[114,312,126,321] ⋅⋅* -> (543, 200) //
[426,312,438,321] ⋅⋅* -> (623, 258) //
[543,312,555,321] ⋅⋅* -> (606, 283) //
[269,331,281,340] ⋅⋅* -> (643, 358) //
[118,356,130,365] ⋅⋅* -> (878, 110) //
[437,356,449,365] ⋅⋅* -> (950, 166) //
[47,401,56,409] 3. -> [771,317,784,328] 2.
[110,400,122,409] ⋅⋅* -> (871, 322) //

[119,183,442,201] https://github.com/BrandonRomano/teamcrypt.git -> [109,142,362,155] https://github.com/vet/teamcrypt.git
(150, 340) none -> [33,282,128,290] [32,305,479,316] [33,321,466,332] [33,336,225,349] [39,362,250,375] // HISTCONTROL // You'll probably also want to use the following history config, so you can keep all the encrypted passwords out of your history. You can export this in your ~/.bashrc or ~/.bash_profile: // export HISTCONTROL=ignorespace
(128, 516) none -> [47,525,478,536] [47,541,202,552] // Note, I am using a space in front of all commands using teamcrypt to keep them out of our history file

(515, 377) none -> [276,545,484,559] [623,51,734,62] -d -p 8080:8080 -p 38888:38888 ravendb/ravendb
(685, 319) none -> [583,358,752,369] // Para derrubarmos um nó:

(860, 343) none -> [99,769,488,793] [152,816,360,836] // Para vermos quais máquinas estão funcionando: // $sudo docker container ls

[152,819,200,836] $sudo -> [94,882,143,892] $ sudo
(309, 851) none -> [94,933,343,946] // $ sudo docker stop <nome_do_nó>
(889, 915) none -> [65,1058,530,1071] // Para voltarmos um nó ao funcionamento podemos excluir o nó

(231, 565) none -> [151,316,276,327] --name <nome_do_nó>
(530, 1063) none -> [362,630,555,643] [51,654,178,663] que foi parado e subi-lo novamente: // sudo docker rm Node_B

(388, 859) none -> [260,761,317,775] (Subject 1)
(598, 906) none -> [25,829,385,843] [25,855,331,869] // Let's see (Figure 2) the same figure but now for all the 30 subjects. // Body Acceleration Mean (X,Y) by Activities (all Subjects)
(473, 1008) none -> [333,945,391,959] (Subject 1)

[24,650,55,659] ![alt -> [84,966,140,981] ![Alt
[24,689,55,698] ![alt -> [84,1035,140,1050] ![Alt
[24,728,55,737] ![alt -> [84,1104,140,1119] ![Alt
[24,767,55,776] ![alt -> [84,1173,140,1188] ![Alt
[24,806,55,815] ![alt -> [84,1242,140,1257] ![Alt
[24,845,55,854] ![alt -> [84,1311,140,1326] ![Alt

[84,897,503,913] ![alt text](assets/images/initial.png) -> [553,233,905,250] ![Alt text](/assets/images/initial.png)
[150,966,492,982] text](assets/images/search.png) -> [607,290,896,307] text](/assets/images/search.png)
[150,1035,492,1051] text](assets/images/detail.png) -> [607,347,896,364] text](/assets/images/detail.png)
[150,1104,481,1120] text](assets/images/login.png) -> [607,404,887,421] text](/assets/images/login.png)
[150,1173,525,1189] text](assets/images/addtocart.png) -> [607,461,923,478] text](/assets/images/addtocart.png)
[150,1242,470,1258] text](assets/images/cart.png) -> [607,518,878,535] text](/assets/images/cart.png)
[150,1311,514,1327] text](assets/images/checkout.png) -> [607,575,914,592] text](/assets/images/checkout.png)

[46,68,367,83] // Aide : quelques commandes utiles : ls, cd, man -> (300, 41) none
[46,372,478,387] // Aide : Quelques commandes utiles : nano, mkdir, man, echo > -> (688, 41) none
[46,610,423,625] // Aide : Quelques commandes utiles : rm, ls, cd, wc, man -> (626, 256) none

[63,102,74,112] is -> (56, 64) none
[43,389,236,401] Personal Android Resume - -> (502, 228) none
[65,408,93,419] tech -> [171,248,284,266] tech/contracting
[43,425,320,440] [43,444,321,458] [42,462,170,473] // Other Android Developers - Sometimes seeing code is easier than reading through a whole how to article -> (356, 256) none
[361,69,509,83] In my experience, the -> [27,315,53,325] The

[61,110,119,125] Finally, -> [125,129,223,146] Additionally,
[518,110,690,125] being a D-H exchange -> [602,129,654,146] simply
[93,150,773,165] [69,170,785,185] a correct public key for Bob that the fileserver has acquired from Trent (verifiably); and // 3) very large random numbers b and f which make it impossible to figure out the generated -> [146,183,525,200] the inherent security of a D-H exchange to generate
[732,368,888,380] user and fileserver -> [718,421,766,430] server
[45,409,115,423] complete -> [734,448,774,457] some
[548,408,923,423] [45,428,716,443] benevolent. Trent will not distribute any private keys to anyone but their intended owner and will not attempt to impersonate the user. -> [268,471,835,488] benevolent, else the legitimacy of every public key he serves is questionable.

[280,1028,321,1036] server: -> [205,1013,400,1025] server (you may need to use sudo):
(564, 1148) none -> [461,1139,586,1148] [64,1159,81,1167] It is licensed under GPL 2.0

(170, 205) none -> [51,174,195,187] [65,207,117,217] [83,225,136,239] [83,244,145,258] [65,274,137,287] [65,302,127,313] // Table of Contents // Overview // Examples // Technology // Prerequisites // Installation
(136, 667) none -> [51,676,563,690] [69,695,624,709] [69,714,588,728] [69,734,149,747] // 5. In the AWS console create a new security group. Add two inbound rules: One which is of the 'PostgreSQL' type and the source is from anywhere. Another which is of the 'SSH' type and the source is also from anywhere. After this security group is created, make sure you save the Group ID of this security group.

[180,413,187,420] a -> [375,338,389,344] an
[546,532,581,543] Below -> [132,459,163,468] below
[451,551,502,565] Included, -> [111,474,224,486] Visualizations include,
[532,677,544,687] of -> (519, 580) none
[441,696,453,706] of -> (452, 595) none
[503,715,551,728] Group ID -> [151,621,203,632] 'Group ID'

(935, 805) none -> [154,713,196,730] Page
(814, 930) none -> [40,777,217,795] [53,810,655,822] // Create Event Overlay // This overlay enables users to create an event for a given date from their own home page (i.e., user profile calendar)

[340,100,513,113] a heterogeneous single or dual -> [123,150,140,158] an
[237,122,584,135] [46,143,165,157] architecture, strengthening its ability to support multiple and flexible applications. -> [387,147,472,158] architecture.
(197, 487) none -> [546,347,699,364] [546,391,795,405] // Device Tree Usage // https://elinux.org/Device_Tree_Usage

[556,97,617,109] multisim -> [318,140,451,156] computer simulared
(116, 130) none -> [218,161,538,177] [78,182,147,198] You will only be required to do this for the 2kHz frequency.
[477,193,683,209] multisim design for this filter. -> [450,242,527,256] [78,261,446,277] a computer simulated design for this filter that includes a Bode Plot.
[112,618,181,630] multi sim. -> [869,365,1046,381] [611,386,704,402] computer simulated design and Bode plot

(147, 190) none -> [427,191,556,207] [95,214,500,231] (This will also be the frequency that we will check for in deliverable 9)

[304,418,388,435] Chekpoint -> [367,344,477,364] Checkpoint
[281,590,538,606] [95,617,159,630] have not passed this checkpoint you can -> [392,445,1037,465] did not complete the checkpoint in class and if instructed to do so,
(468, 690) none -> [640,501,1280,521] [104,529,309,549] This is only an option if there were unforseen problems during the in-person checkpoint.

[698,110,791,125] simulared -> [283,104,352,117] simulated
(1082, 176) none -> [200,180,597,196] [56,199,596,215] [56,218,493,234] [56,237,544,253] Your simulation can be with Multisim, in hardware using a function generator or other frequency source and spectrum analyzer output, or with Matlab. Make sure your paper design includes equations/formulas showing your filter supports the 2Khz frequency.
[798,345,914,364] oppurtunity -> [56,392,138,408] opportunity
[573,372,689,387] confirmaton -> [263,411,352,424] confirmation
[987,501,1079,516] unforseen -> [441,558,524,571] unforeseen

______

= WORK ORDER =
Give only the number of lines in the data that include the string "includes".

= TASK ANSWER =
2